Have you ever done a deep dive into the characters around Jesus? Sure you've probably heard all about the disciples and the "first ring followers." Maybe you've heard myself or some other pastors share about the crowd that followed around Jesus and gathered to hear his messages. And you may have stopped to consider the anger of the Pharisees and Sadducees, but have you ever really examined the people who made up the fringe characters in the story?
Jesus enters the temple in Jerusalem and sees money changers (you've heard of them) and people selling all sorts of animals and other items for sacrifice. Jesus calls these people thieves or robbers depending on your translation. They're charging people for access to God.

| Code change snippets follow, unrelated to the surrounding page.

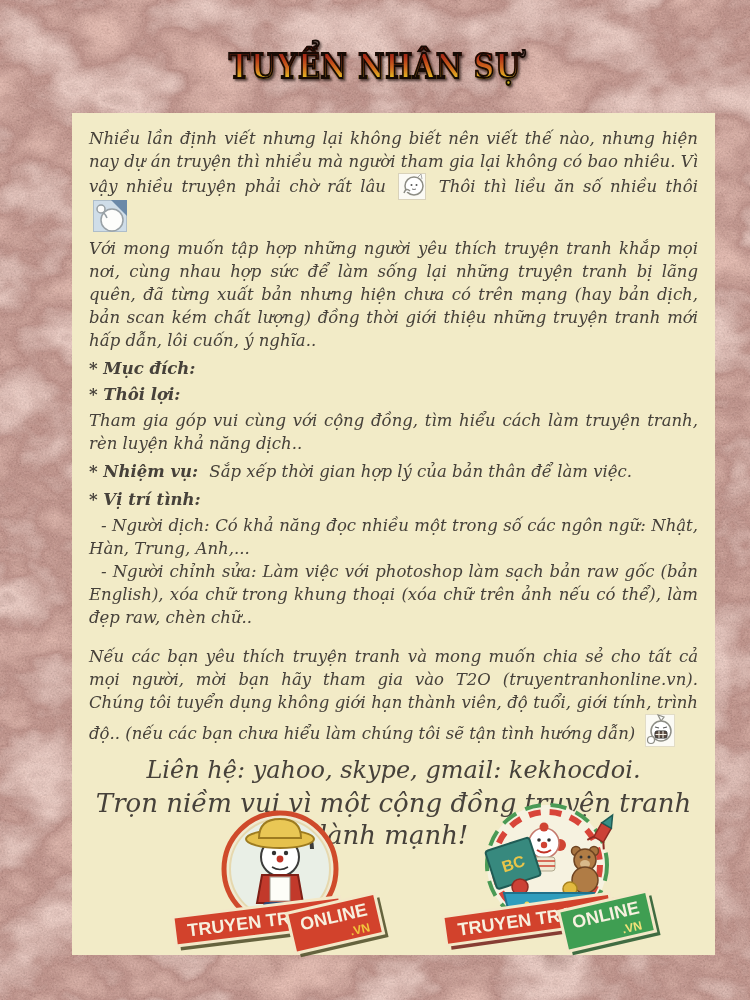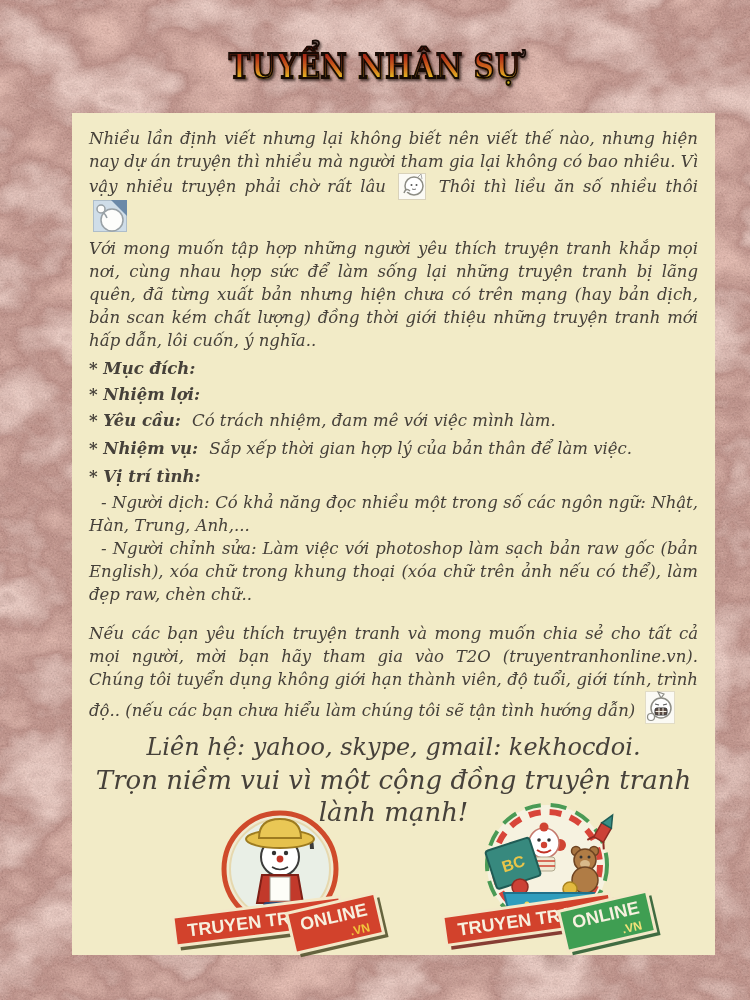--- a/index.html
+++ b/index.html
@@ -94,26 +94,23 @@
       <path d="M34 0 L34 16 L18 0 Z" fill="#6b89a8"></path>
       <circle cx="19" cy="20" r="11" fill="#fdfdfb" stroke="#98a0a5" stroke-width="1.5"></circle>
       <circle cx="8" cy="9" r="4" fill="#fdfdfb" stroke="#98a0a5" stroke-width="1.5"></circle>
       <path d="M10 12 Q13 15 14 18" stroke="#98a0a5" stroke-width="1.5" fill="none"></path>
     </svg>
   </p>
 
   <p class="pt">Với mong muốn tập hợp những người yêu thích truyện tranh khắp mọi nơi, cùng nhau hợp sức để làm sống lại những truyện tranh bị lãng quên, đã từng xuất bản nhưng hiện chưa có trên mạng (hay bản dịch, bản scan kém chất lượng) đồng thời giới thiệu những truyện tranh mới hấp dẫn, lôi cuốn, ý nghĩa..</p>
   <p class="pt hd">* Mục đích:</p>
 
-  <p class="pt hd">* Nhiệm lợi:</p>
-
-  <p class="pt">
-    <span class="lbl">* Yêu cầu:</span>
-    <span>Có trách nhiệm, đam mê với việc mình làm.</span>
-  </p>
+  <p class="pt hd">* Thôi lợi:</p>
+  <p class="pt">Tham gia góp vui cùng với cộng đồng, tìm hiểu cách làm truyện tranh, rèn luyện khả năng dịch..</p>
+
 
   <p class="pt">
     <span class="lbl">* Nhiệm vụ:</span>
     <span>Sắp xếp thời gian hợp lý của bản thân để làm việc.</span>
   </p>
 
   <p class="pt hd">* Vị trí tình:</p>
   <p class="pt pos">- Người dịch: Có khả năng đọc nhiều một trong số các ngôn ngữ: Nhật, Hàn, Trung, Anh,...</p>
   <p class="pt pos">- Người chỉnh sửa: Làm việc với photoshop làm sạch bản raw gốc (bản English), xóa chữ trong khung thoại (xóa chữ trên ảnh nếu có thể), làm đẹp raw, chèn chữ..</p>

Then there's the tax collectors, sinners, and prostitutes. You've probably heard a little about these people, but focusing in on the two groups we know most about - tax collectors and prostitutes - both of these groups would have made the table Jesus ate at unclean spiritually. No wonder the Pharisees and Sadducees were so upset! The proper response to this sort of defilement would be to go to the Temple, purchase the requisite offering, and sacrifice it to God to atone for one's sins. Jesus, though, tells those disparaging him that these actions aren't necessary, in fact they are even predatory!

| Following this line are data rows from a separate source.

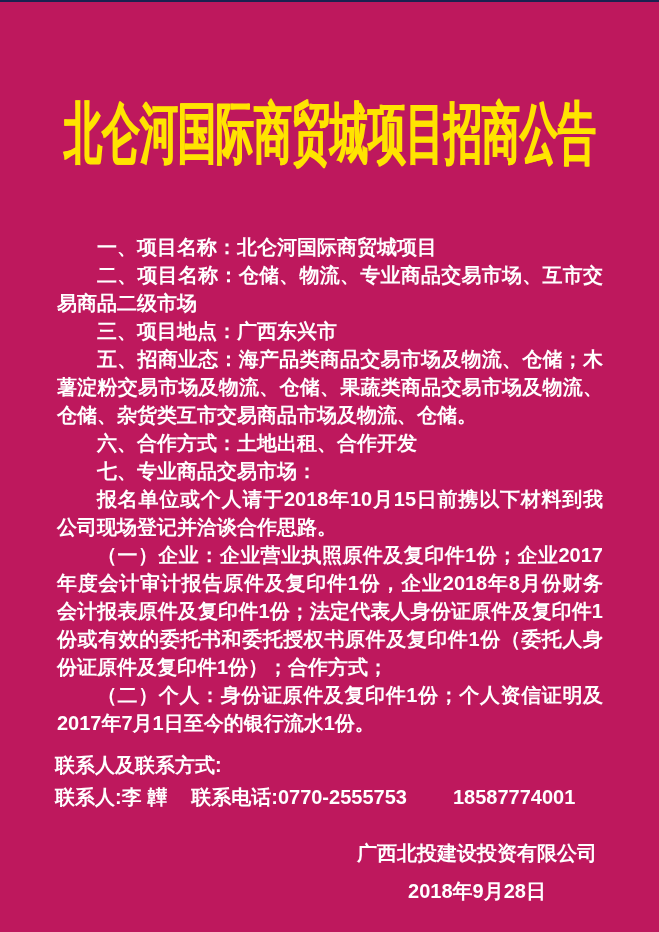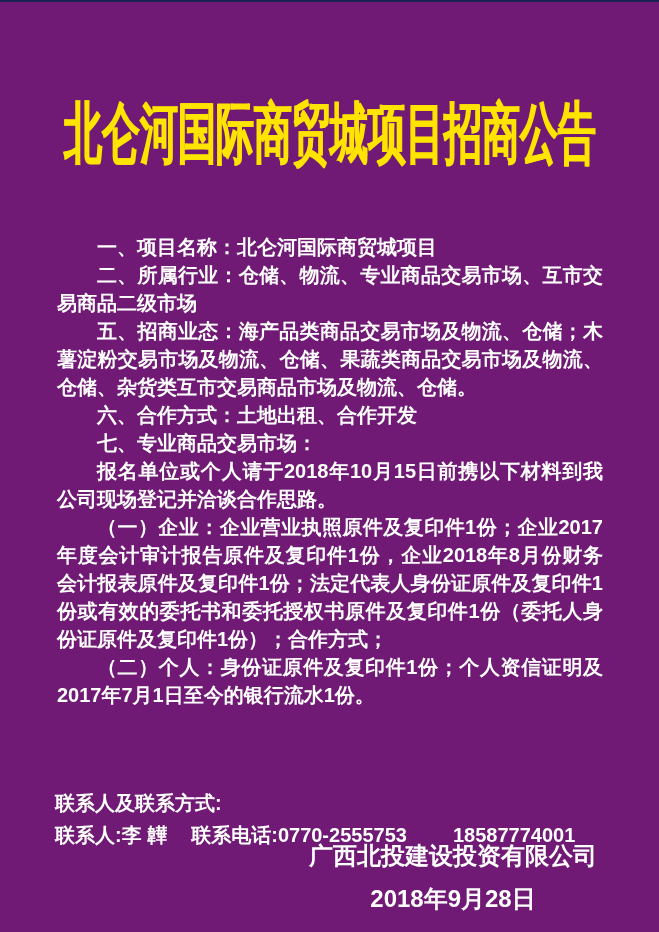--- a/index.html
+++ b/index.html
@@ -1,20 +1,20 @@
 <!DOCTYPE html>
 <html><head>
 <meta charset="utf-8">
 <style>
   html, body { margin: 0; padding: 0; background: #ffffff; }
   .poster {
     position: relative;
     width: 659px;
     height: 932px;
-    background: #701a75;
+    background: #be185d;
     overflow: hidden;
     box-sizing: border-box;
     border-top: 2px solid #1b2150;
     font-family: "Liberation Sans", "DejaVu Sans", sans-serif;
   }
   .title-wrap {
     height: 84px;
     margin-top: 90px;
     display: flex;
     align-items: center;
@@ -45,48 +45,48 @@
     text-indent: 2em;
   }
   .contact {
     position: absolute;
     left: 55px;
     top: 748px;
     color: #ffffff;
     font-weight: bold;
     font-size: 20px;
     line-height: 30px;
-    margin-top: 38px;
   }
   .contact-line { margin-top: 2px; }
   .contact-line .gap-sm { display: inline-block; width: 24px; }
   .contact-line .gap-lg { display: inline-block; width: 46px; }
   .signature {
     position: absolute;
     right: 62px;
     top: 838px;
     text-align: center;
     color: #ffffff;
     font-weight: bold;
-    font-size: 24px;
+    font-size: 20px;
   }
   .signature .date { margin-top: 11px; }
 </style>
 </head>
 <body>
 
 <div class="poster">
 
   <div class="title-wrap">
     <div class="title">北仑河国际商贸城项目招商公告</div>
   </div>
 
   <div class="body-text">
     <p>一、项目名称：北仑河国际商贸城项目</p>
-    <p>二、所属行业：仓储、物流、专业商品交易市场、互市交易商品二级市场</p>
+    <p>二、项目名称：仓储、物流、专业商品交易市场、互市交易商品二级市场</p>
+    <p>三、项目地点：广西东兴市</p>
     <p>五、招商业态：海产品类商品交易市场及物流、仓储；木薯淀粉交易市场及物流、仓储、果蔬类商品交易市场及物流、仓储、杂货类互市交易商品市场及物流、仓储。</p>
     <p>六、合作方式：土地出租、合作开发</p>
     <p>七、专业商品交易市场：</p>
     <p>报名单位或个人请于2018年10月15日前携以下材料到我公司现场登记并洽谈合作思路。</p>
     <p>（一）企业：企业营业执照原件及复印件1份；企业2017年度会计审计报告原件及复印件1份，企业2018年8月份财务会计报表原件及复印件1份；法定代表人身份证原件及复印件1份或有效的委托书和委托授权书原件及复印件1份（委托人身份证原件及复印件1份）；合作方式；</p>
     <p>（二）个人：身份证原件及复印件1份；个人资信证明及2017年7月1日至今的银行流水1份。</p>
   </div>
 
   <div class="contact">
     <div>联系人及联系方式:</div>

In the minds of the Pharisees and Sadducees, Jesus was placing himself and his own words on par with God's perceived revelation through the religious order over by gone eras. These feelings are the very feelings that led to Jesus being brought in front of the High Court and put on trial for blasphemy. For Jesus, hanging out with such individuals would only, logically, lead to one ending. From the beginning, Jesus courts controversy in more ways than one in his ministry.
I think on this lesson we learn from Jesus quite often as I have difficult discussions with people in my office, at coffee, or in the bleachers of a baseball field. Am I spending time with those that religious orders of bygone eras would disapprove of? If so, I'm probably right where Jesus would be. It was easy for Jesus to move among those who were far from God, to move among those who were considered "spiritually impure." Those who might present particular temptations that would be better avoided. I don't claim to find temptation nearly as easy to deal with as Jesus. And yet, I know there are places and people who I do find it easy to be in relationship with while still maintaining my own spiritual health that the Pharisees would have decried any association.
And so that's the challenge. As we move towards Back to Church Sunday, it has become increasingly not enough in this world to only associate with "good Christian people" and hope to advance the cause of the Kingdom of God (let alone Oakhurst UMC). I'm not sure that was ever enough. In fact, I see in Scripture the very example of one who knew that where the Kingdom must grow the most is beyond the boundaries of the Temple and Synagogue. So the challenge is this - who can you befriend today that you might not have had the courage to talk to yesterday? For in that action, the Kingdom of God will advance.
See you Sunday!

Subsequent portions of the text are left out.